As a fan of children’s literature, I was looking foward to reading Meyer. I was disappointed. Meyer is a good storyteller and I was compelled to finish the book, but it reminded me of reading Jeffrey Archer. You have to finish the book but you really wish you didn’t. With Rowling, you have to finish the book and you wish it would never end.
Here’s a little something from “Reading: An Essay” by W. H. Auden on the relationship between reader and critic:
“What is the function of a critic? So far as I am concerned, he can do me one or more of the following services:
1) Introduce me to authors or works of which I was hitherto unaware.
2) Convince me that I have undervalued an author or a work because I had not read them carefully enough.
3) Show me relations between works of different ages and cultures which I could never have seen for myself because I do not know enough and never shall.
4) Give a “reading” of a work which increases my understanding of it.
5) Throw light upon the process of artistic “Making.”
6) Throw light upon the relation of art to life, to science, economics, ethics, religion, etc.
The first three of these services demand scholarship. A scholar is not merely someone whose knowledge is extensive; the knowledge must be of value to others.”
What about genre? Meyer and Rowling are writing to a specific audience, regardless of their works’ broader appeal. Can you really compare Sweet Valley High to The Beautiful and the Damned? How about some relativity here.
And rather than the carping and negativity, what about a baseline of recognition that no matter what the book is, the simple act of completing the book and getting it to market is an achievement of will and endurance that deserves recognition. King has written in the past how he wrote Cujo in a haze of cocaine and alcohol in a way that seems like a veiled compliment to himself. He seems to have some powerful insecurities that make him assert himself in harshly critical ways. His judgment (for me) is always suspect.

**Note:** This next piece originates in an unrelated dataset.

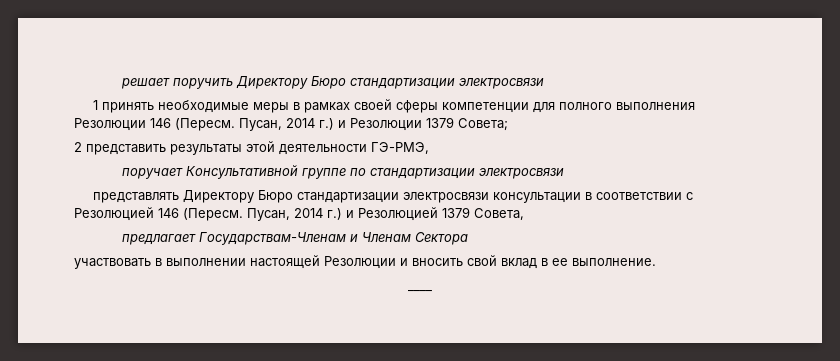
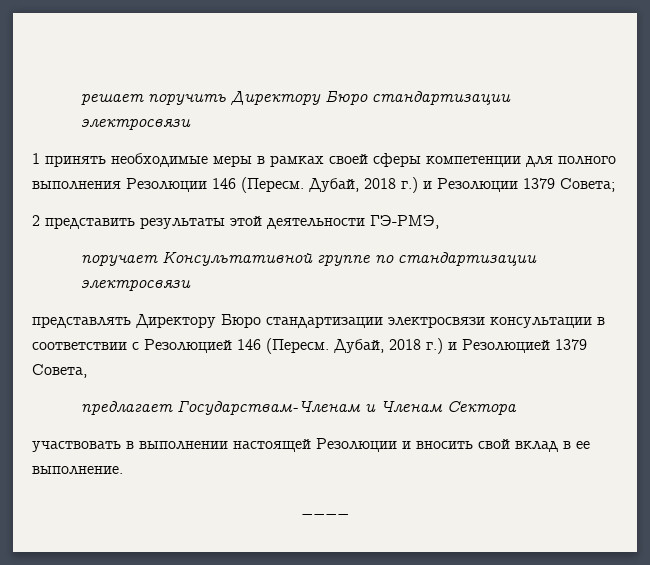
- Пусан, 2014 г.) и Резолюции 1379 Совета;
+ Дубай, 2018 г.) и Резолюции 1379 Совета;
- Пусан, 2014 г.) и Резолюцией 1379 Совета,
+ Дубай, 2018 г.) и Резолюцией 1379 Совета,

I think that an author doesn’t have to be a particularly spectacular author to make it on the best sellers list; s/he just has to tell a good story. Stephenie Meyer may not be the best author of all time, but she’s managed to tell a good story. Same goes for anyone else.
If you want to re-read the book after a gap, it moves beyond the realms of just another good book. A ‘good’ book is definitely a page-turner which keeps you engaged…but a great book stays with you for days. Who decides what’s good and what’s great…well it’s a lot to do with individual taste, but market sales cannot be the only indicator, it has to stand the test of time – with the readers and also the writer!
I’ve read all of steph’s books.(I like fantasy, it’s a light escape) I was not impresssed! Yes, they are intended for a younger audiance, but at the same time all she ever says is how she has fans of ALL ages, even seniors. I do think JK is a far better writer, character developer, and story teller (Is that not a given??). I get that respect should be paid, because tweens keep coming back, and they aren’t the best group when attempting to keep thier attention. And yes, she writes 1000 page books, but just because they’re long, popular, and bestselling, does not always make them great. Roald Dahl, CS Lewis, JK-They’re great! Steph has a long way to go!
TEAM KING–and I’ve seen more movies based off his books than I’ve read his books.